__Required action__. Scan the records that follow, and whenever a line has the word "flag", copy it.

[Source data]
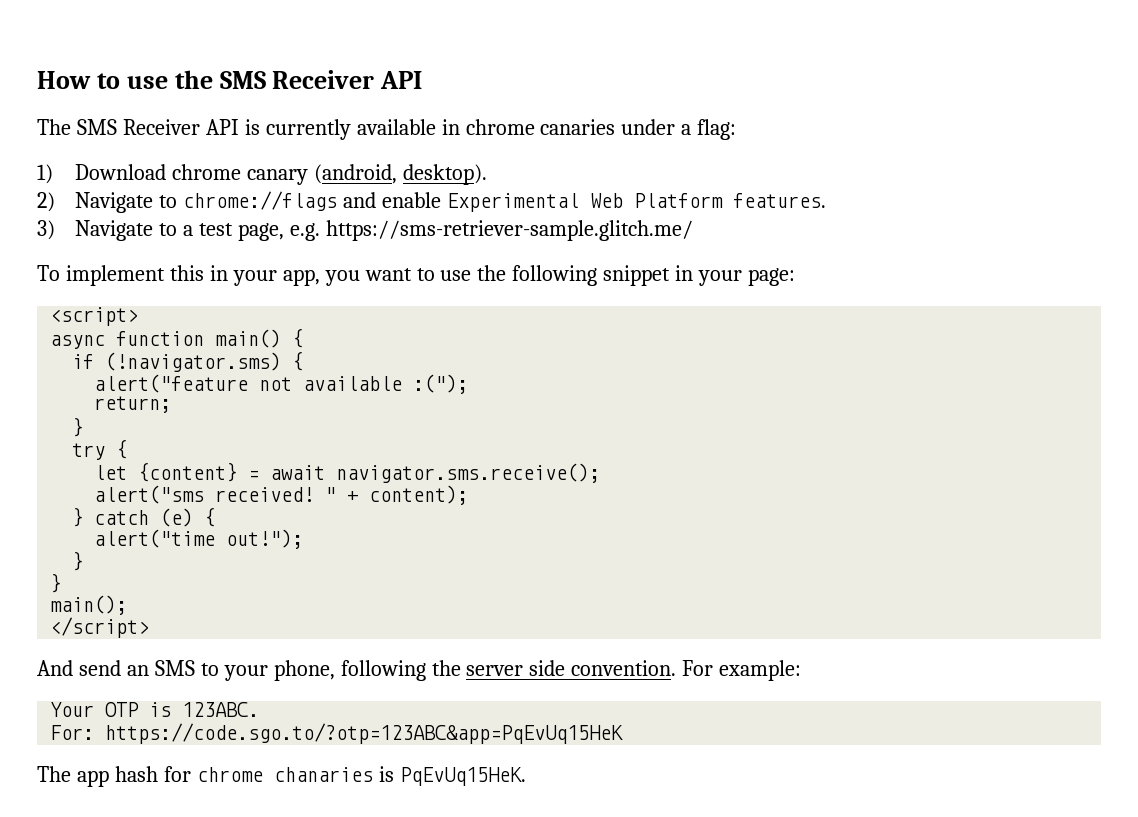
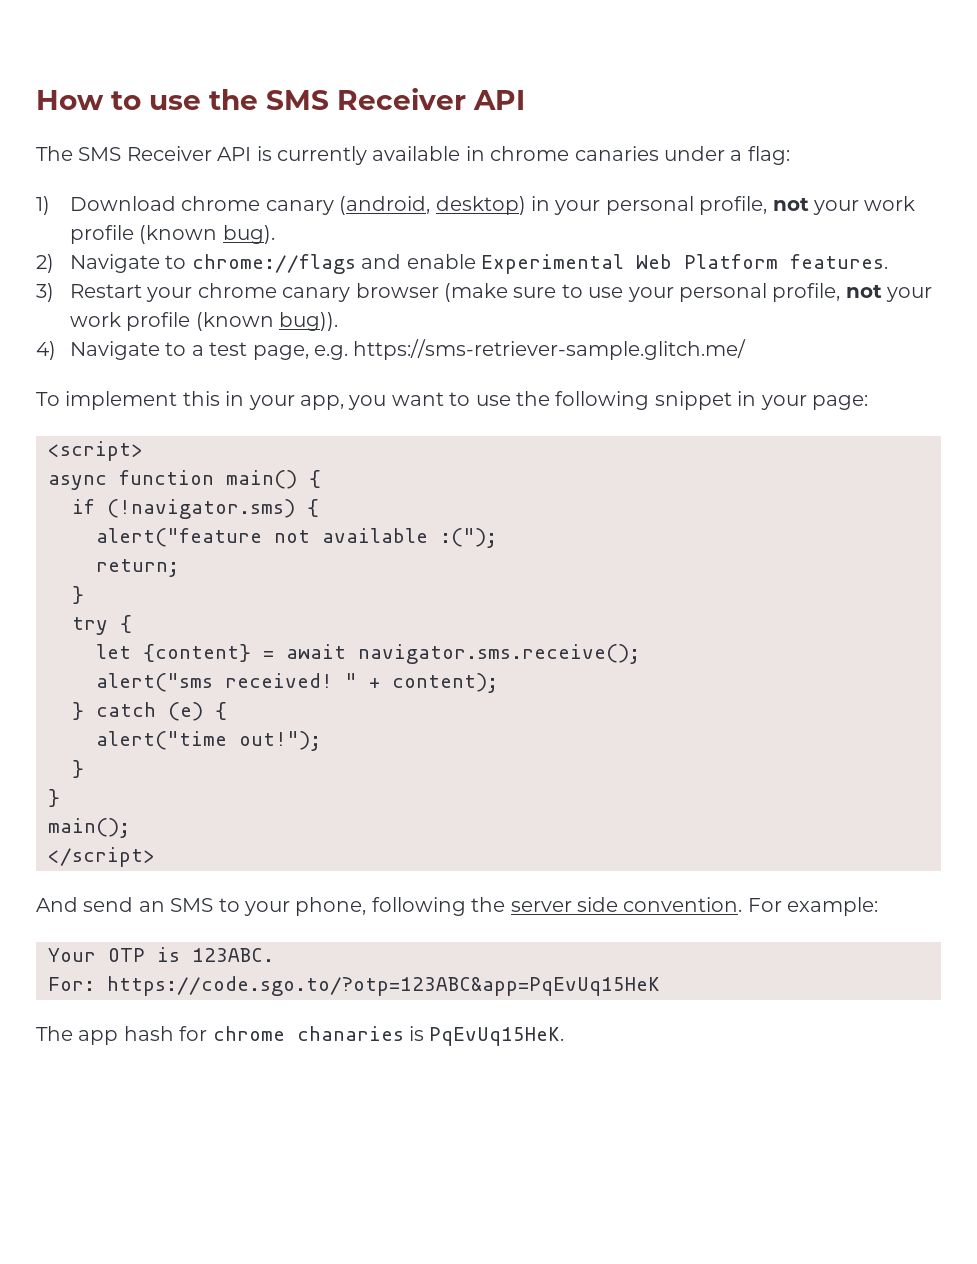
- 1) Download chrome canary (android, desktop).
+ 1) Download chrome canary (android, desktop) in your personal profile, not your work profile (known bug).
- 3) Navigate to a test page, e.g. https://sms-retriever-sample.glitch.me/
+ 3) Restart your chrome canary browser (make sure to use your personal profile, not your work profile (known bug)).
+ 4) Navigate to a test page, e.g. https://sms-retriever-sample.glitch.me/

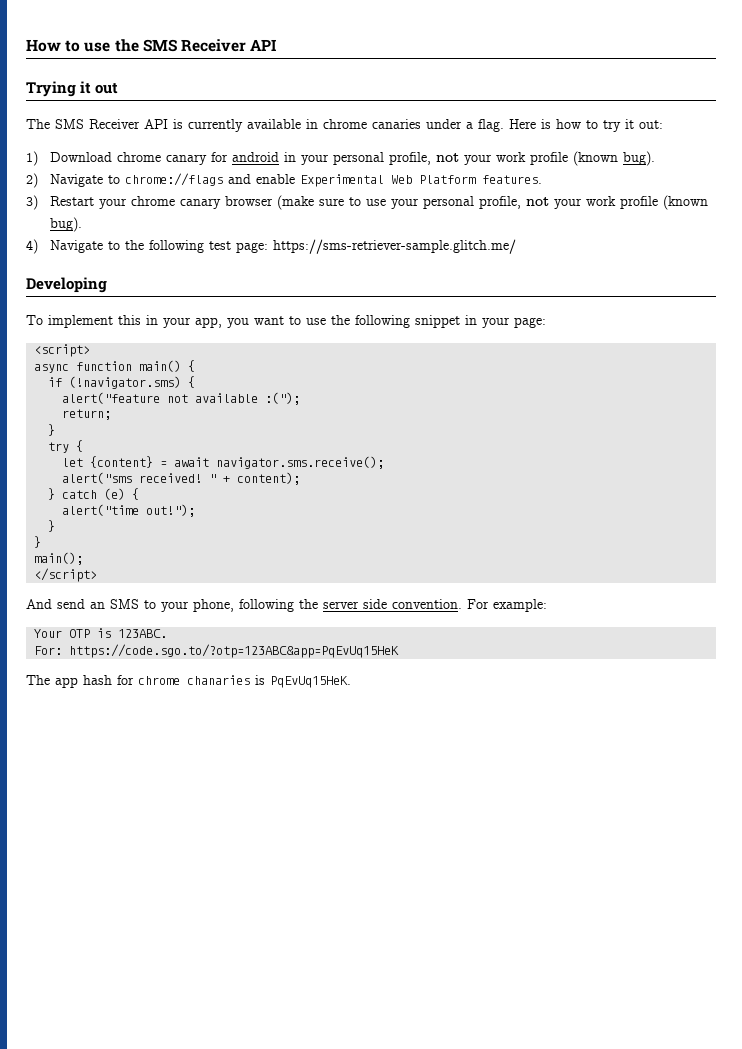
+ Trying it out
- The SMS Receiver API is currently available in chrome canaries under a flag:
+ The SMS Receiver API is currently available in chrome canaries under a flag. Here is how to try it out:
- 1) Download chrome canary (android, desktop) in your personal profile, not your work profile (known bug).
+ 1) Download chrome canary for android in your personal profile, not your work profile (known bug).
- 3) Restart your chrome canary browser (make sure to use your personal profile, not your work profile (known bug)).
+ 3) Restart your chrome canary browser (make sure to use your personal profile, not your work profile (known bug).
- 4) Navigate to a test page, e.g. https://sms-retriever-sample.glitch.me/
+ 4) Navigate to the following test page: https://sms-retriever-sample.glitch.me/
+ Developing

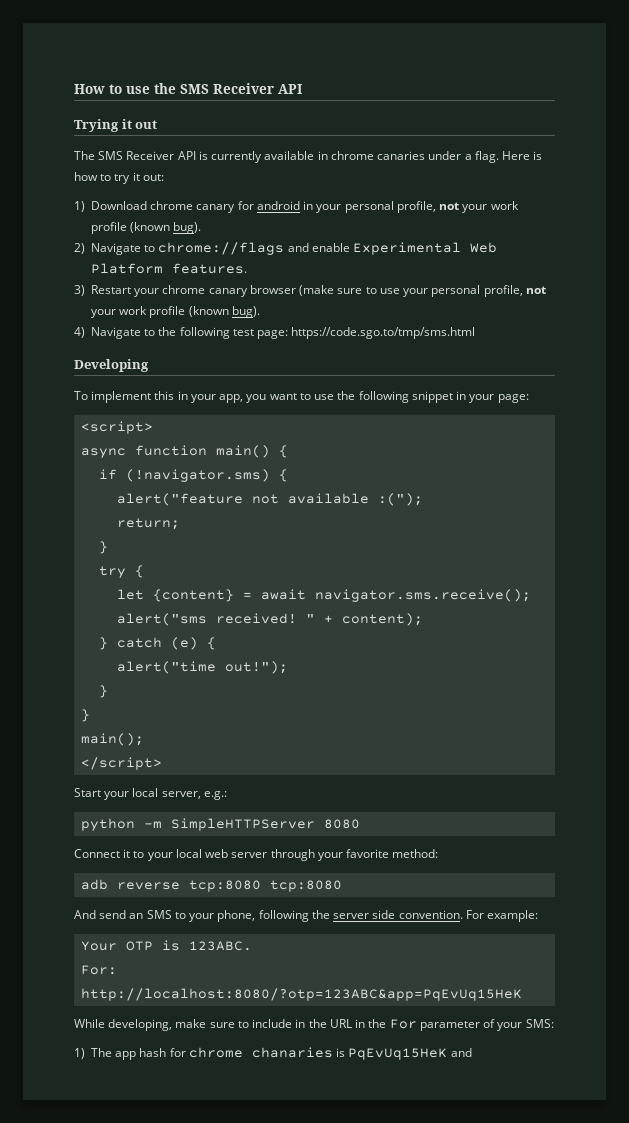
- 4) Navigate to the following test page: https://sms-retriever-sample.glitch.me/
+ 4) Navigate to the following test page: https://code.sgo.to/tmp/sms.html
+ Start your local server, e.g.:
+ python -m SimpleHTTPServer 8080
+ Connect it to your local web server through your favorite method:
+ adb reverse tcp:8080 tcp:8080
- For: https://code.sgo.to/?otp=123ABC&app=PqEvUq15HeK
- The app hash for chrome chanaries is PqEvUq15HeK.
+ For: http://localhost:8080/?otp=123ABC&app=PqEvUq15HeK
+ While developing, make sure to include in the URL in the For parameter of your SMS:
+ 1) The app hash for chrome chanaries is PqEvUq15HeK and

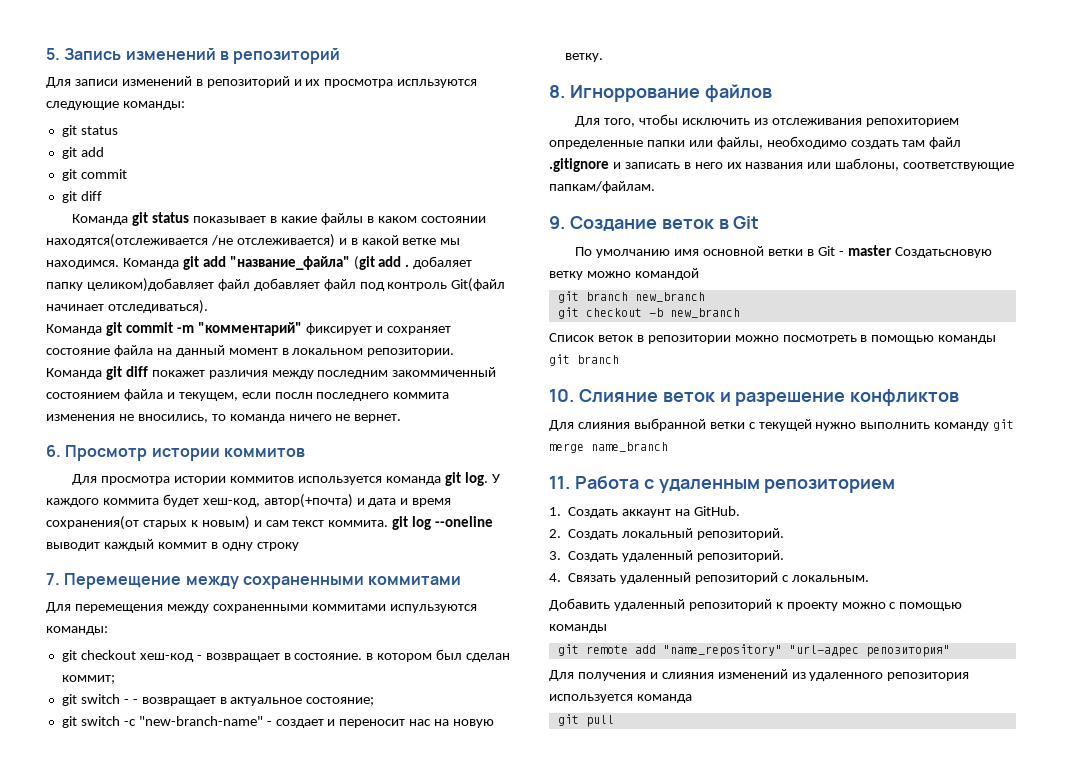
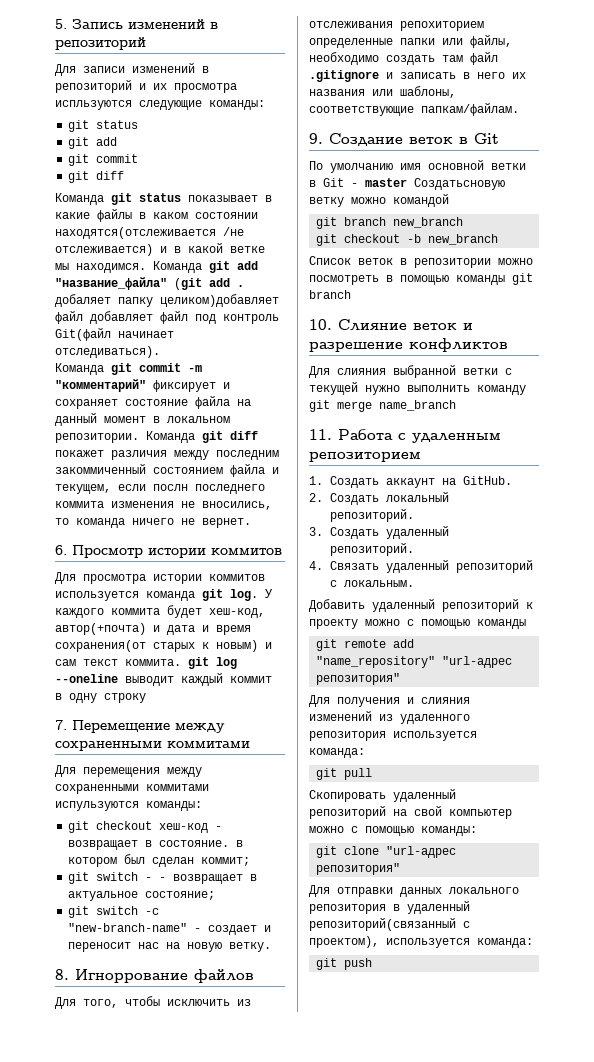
- Для получения и слияния изменений из удаленного репозитория используется команда
+ Для получения и слияния изменений из удаленного репозитория используется команда:
+ Скопировать удаленный репозиторий на свой компьютер можно с помощью команды:
+ git clone "url-адрес репозитория"
+ Для отправки данных локального репозитория в удаленный репозиторий(связанный с проектом), используется команда:
+ git push

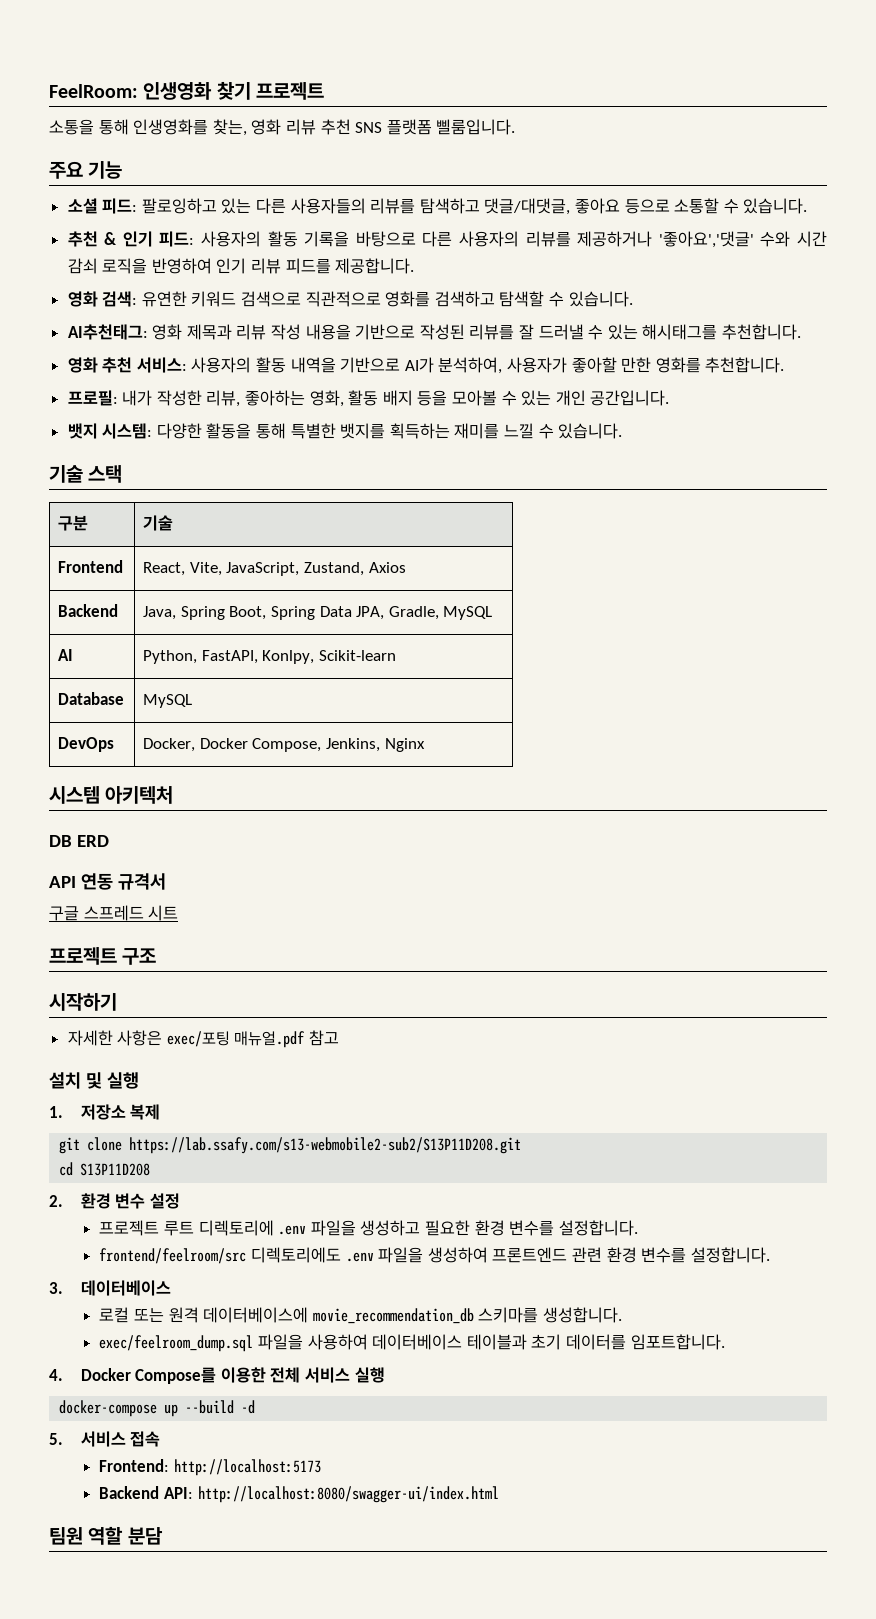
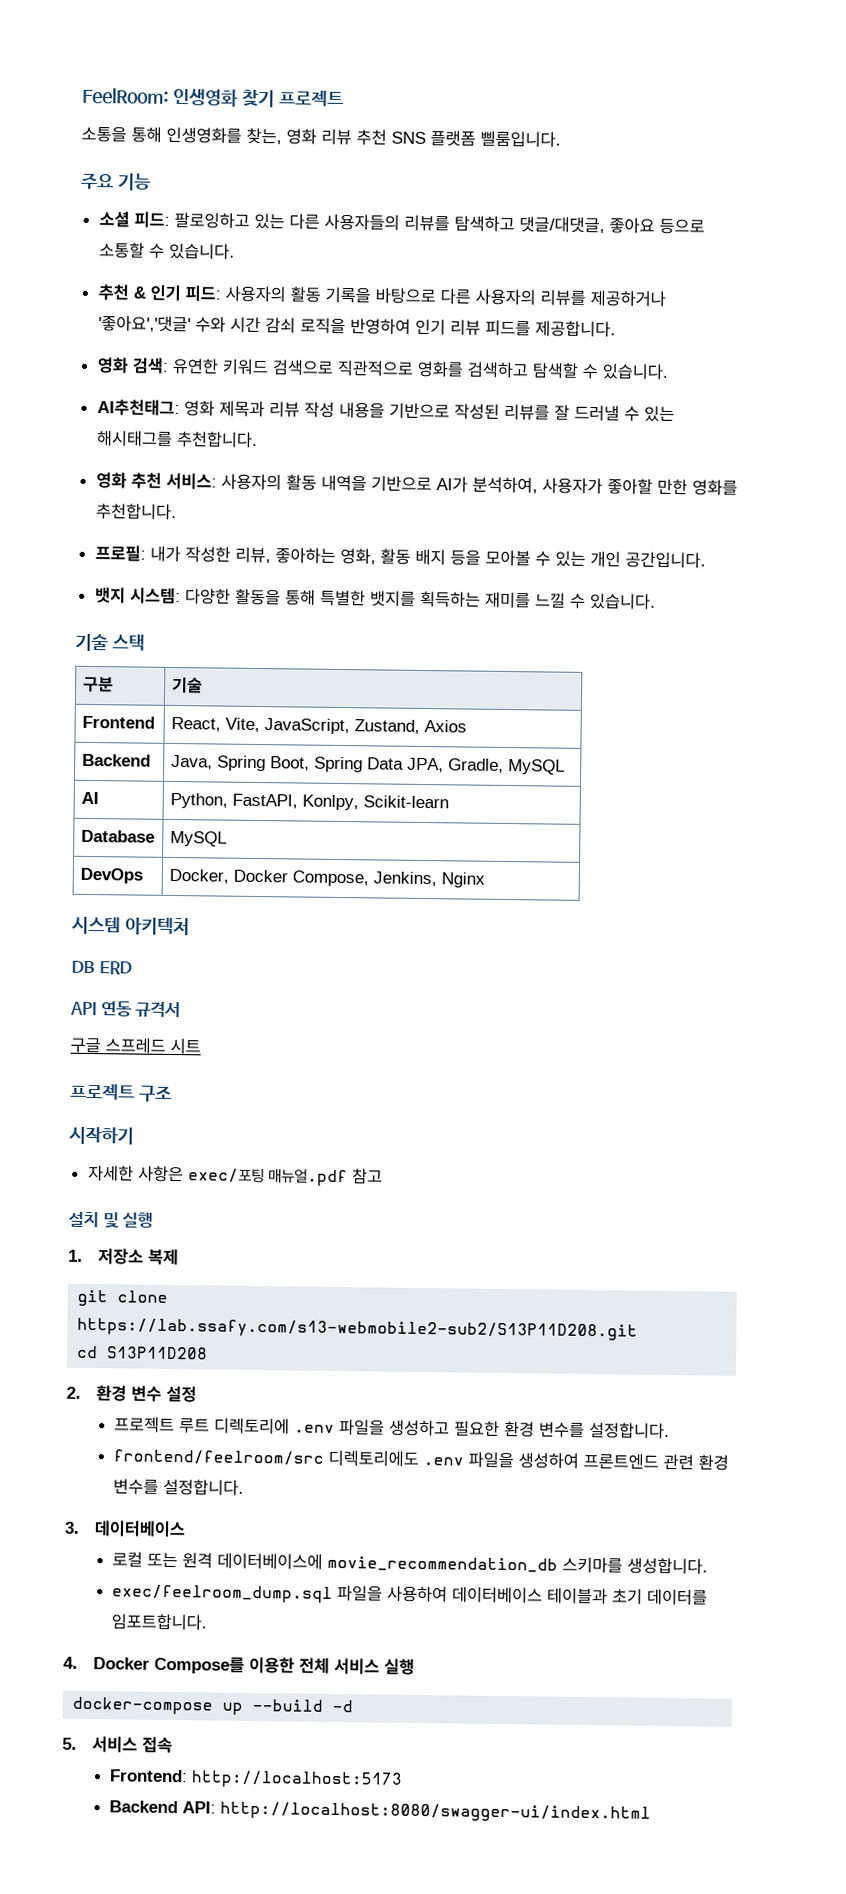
- 팀원 역할 분담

__Task answer__.
- The SMS Receiver API is currently available in chrome canaries under a flag:
+ The SMS Receiver API is currently available in chrome canaries under a flag. Here is how to try it out:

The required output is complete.